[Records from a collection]
[Start of section]

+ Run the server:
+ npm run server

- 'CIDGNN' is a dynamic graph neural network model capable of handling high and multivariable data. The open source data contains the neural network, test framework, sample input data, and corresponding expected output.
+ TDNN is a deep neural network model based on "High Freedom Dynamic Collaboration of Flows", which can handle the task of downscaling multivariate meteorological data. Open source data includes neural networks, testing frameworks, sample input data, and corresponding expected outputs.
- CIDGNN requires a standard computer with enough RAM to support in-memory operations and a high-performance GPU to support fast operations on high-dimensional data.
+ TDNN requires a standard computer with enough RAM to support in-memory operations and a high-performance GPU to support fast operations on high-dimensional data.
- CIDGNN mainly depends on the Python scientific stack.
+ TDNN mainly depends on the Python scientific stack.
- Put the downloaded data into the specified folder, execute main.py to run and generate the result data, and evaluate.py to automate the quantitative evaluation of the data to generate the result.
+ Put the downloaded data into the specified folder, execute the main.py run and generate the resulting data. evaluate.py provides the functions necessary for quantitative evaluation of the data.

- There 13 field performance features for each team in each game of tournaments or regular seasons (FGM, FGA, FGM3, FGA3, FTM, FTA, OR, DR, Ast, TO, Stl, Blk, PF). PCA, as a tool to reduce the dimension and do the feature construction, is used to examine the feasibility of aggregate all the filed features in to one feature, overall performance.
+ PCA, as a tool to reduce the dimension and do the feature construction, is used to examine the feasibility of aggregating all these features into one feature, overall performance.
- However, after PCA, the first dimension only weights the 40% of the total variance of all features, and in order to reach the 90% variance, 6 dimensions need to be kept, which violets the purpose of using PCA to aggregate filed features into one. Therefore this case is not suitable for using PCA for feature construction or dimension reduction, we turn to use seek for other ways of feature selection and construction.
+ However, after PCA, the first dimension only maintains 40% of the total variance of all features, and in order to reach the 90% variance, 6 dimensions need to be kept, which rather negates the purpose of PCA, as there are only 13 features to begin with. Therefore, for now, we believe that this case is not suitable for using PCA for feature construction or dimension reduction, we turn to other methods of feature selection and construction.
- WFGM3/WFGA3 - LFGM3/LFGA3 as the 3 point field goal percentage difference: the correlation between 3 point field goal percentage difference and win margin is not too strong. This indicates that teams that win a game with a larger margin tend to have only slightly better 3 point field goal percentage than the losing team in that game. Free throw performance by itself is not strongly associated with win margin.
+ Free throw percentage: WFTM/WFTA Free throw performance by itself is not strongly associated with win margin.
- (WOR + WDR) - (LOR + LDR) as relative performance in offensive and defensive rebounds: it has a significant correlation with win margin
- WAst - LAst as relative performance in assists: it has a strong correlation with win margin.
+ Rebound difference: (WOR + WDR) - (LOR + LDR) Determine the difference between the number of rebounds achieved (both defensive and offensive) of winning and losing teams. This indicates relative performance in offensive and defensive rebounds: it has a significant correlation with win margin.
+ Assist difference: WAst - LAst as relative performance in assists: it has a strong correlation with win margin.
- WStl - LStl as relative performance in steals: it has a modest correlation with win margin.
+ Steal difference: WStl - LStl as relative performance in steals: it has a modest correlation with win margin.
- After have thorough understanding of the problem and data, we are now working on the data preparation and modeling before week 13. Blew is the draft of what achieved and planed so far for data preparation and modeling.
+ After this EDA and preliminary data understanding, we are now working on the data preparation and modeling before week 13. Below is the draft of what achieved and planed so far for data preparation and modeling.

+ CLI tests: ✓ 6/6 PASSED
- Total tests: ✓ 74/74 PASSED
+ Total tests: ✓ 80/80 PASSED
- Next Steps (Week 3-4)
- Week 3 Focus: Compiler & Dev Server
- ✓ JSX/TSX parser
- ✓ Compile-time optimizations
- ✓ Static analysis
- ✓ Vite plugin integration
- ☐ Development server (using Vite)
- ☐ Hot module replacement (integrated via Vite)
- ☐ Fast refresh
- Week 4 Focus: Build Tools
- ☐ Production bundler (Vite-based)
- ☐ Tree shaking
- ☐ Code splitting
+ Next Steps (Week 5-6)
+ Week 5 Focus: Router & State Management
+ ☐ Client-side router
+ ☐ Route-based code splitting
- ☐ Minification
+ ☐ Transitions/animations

[End of section]

▶ **Exercise aim**
From the entries above, copy every line that holds the word "filed".

▶ **Task result**
- There 13 field performance features for each team in each game of tournaments or regular seasons (FGM, FGA, FGM3, FGA3, FTM, FTA, OR, DR, Ast, TO, Stl, Blk, PF). PCA, as a tool to reduce the dimension and do the feature construction, is used to examine the feasibility of aggregate all the filed features in to one feature, overall performance.
- However, after PCA, the first dimension only weights the 40% of the total variance of all features, and in order to reach the 90% variance, 6 dimensions need to be kept, which violets the purpose of using PCA to aggregate filed features into one. Therefore this case is not suitable for using PCA for feature construction or dimension reduction, we turn to use seek for other ways of feature selection and construction.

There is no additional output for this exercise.